You would think that, of all the astronomical measurements we could make, one of the best known would be the diameter of the Sun.
You’d be wrong. It’s actually really hard to measure! For one thing, we sit at the bottom of an ocean of air, gas that is constantly moving around, mucking up precise measurements. For another, our telescopes themselves can be difficult to calibrate to the needed accuracy to get a really solid measurement of the size of the Sun.
Nature, however, provides us with a way to measure our nearest star. Naturally! And it involves Mercury, the smallest and, critically, the closest planet to the Sun.
In 2003, and again in 2006, Mercury passed directly across the face of the Sun as seen from Earth (the picture above is a view of the 2006 transit as seen by SOHO; a very short animation was made from this as well).

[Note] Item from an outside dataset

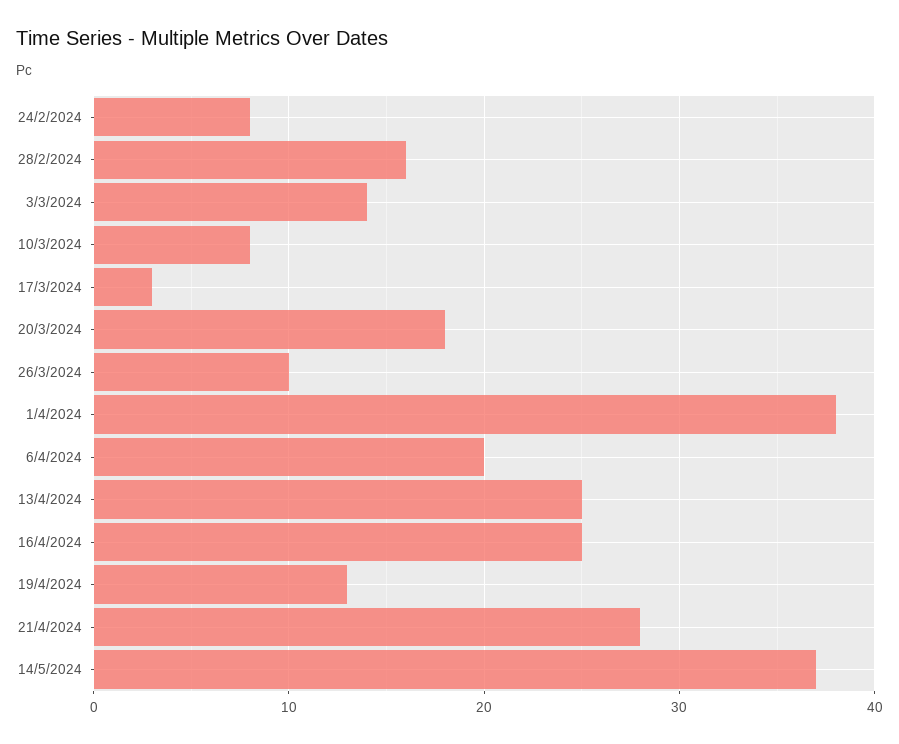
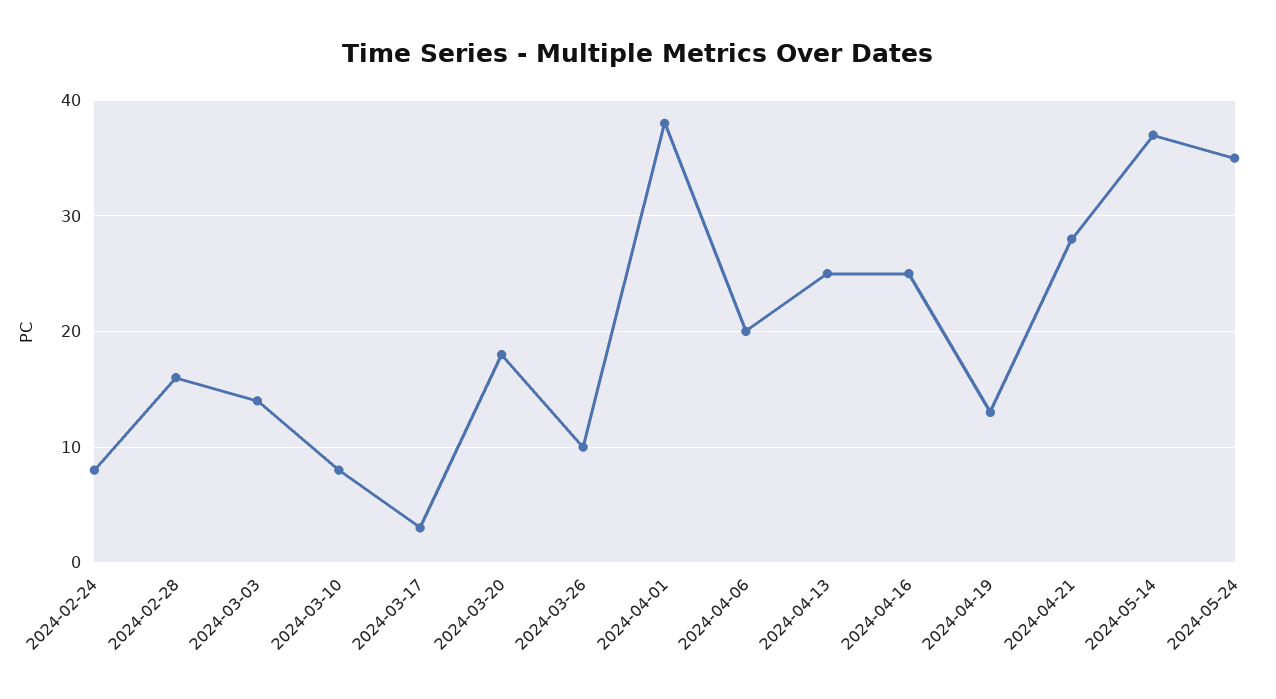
2024-05-24: none -> 35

Mercury’s orbit is tilted a little bit with respect to Earth’s, so these transits don’t happen terribly often, occurring only every few years. But because we know the orbit of Mercury so well, and our own distance from the Sun, by precisely timing how long it takes the diminutive world to cross the Sun, we can get a very accurate measurement of the Sun’s diameter.
A team of scientists did exactly this, using SOHO, which is a solar observing and solar-orbiting satellite. Because it’s in space, it doesn’t suffer from the problems of peering through a murky, dancing atmosphere. They were able to measure the timing of Mercury’s passage of the Sun to an accuracy of 3 seconds in 2003 and 1 second in 2006. They had to take into account a large number of effects (the Sun’s limb is darker than the center, which affects timing; they had to accurately measure the position of Mercury; they had to account for problems internal to SOHO like focus and the way it changes across the detector; and, of course, correct for the fact that Mercury cut a chord across the Sun and didn’t go straight across the diameter — but that only took knowledge of Mercury’s orbit and some trig) but when they did, they got the most accurate measure of the Sun’s diameter ever made: 1,392,684 +/- 65 km, or 865,374 +/- 40 miles.
That uncertainty of 65 km is quite a it better than what can be done from the ground, amazingly. It may sound like a lot, but it actually represents an accuracy of 99.995%! The Sun is big. Really, really big.
… and they’re not done. The authors are going to observe the Transit of Venus coming up in June, hoping it’ll improve their measurements. I’ll be very curious to see how that goes; Venus has an atmosphere which I would think would confound the observations. They may have ways around that though.
Either way, I think this is completely fascinating. Even thrilling! The Sun is the brightest thing in the sky, the center of our solar system, the basis of light and heat and life on Earth, and the best-studied star in the Universe.
And here we are, just now figuring out how big it is. Sometimes the simplest things can be the hardest, I suppose.